> **SOURCE INFORMATION**
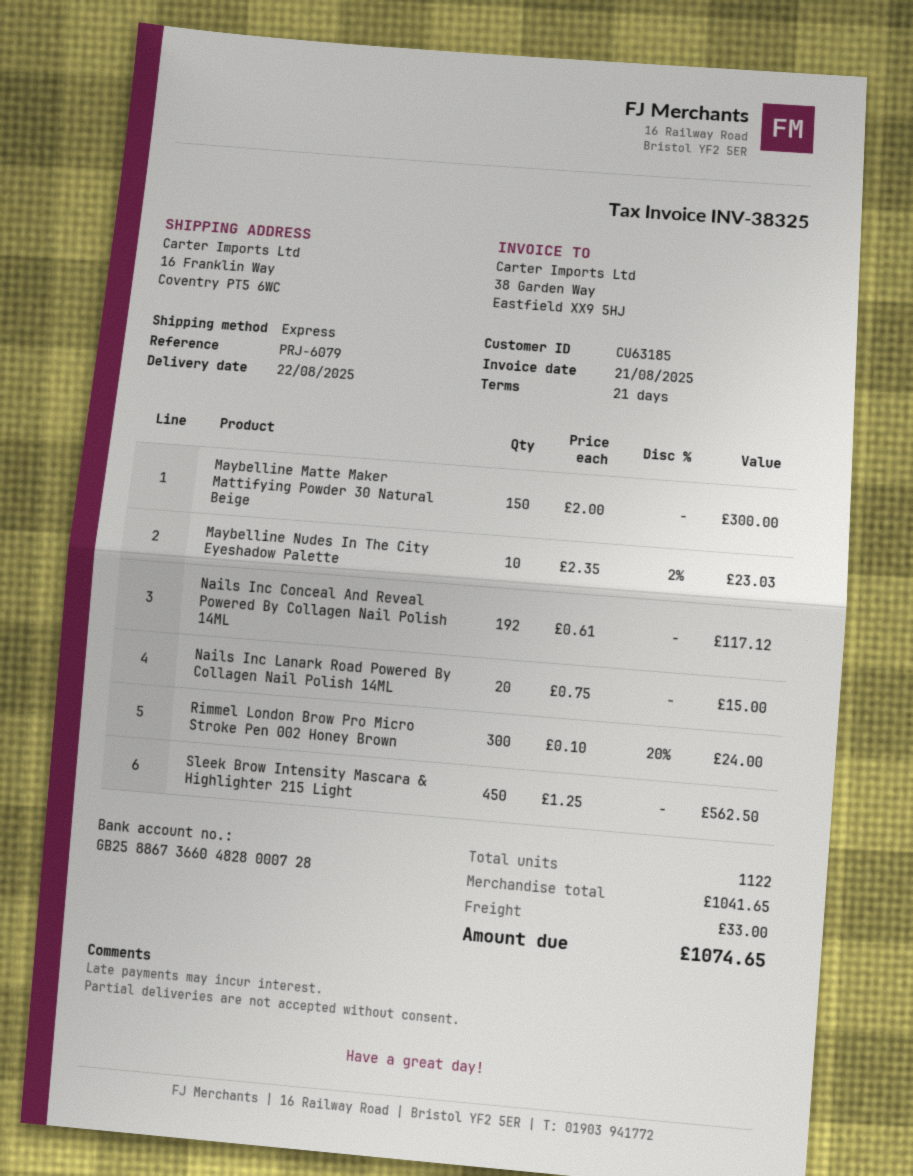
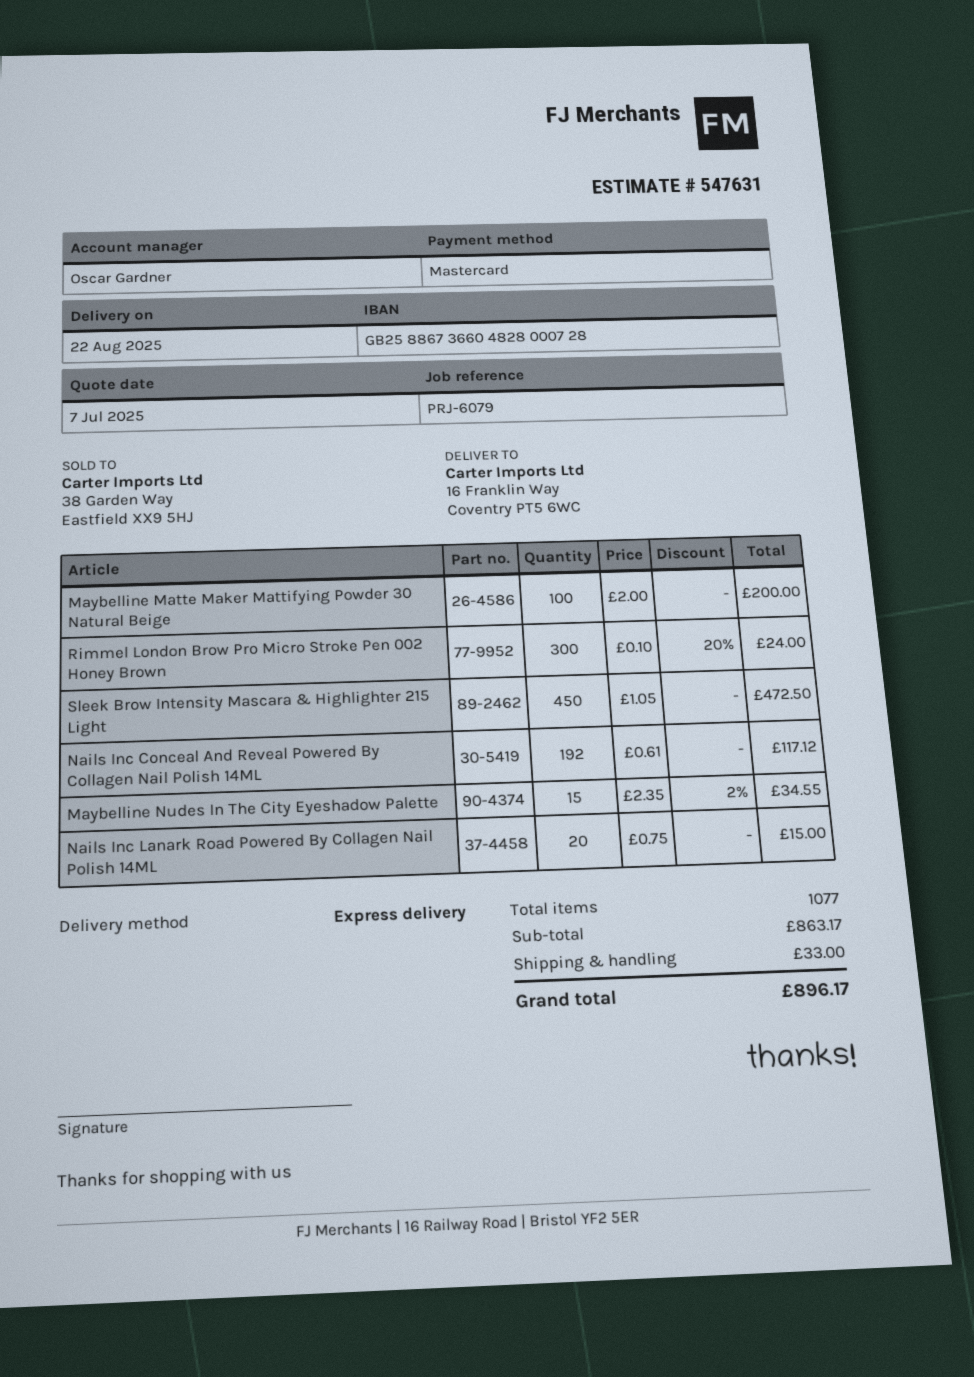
Maybelline Matte Maker Mattifying Powder 30 Natural Beige: 150 x 2.00 = 300.00 -> 100 x 2.00 = 200.00
Maybelline Nudes In The City Eyeshadow Palette: 10 x 2.35 - 2% = 23.03 -> 15 x 2.35 - 2% = 34.55
Sleek Brow Intensity Mascara & Highlighter 215 Light: 450 x 1.25 = 562.50 -> 450 x 1.05 = 472.50
total quantity: 1122 -> 1077
subtotal: 1041.65 -> 863.17
total: 1074.65 -> 896.17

> **WORK INSTRUCTIONS**
Your answer should hold exactly the lines from the one containing "Sleek Brow Intensity" to the last line of the data, both included, and no others.

> **RESPONSE AREA**
Sleek Brow Intensity Mascara & Highlighter 215 Light: 450 x 1.25 = 562.50 -> 450 x 1.05 = 472.50
total quantity: 1122 -> 1077
subtotal: 1041.65 -> 863.17
total: 1074.65 -> 896.17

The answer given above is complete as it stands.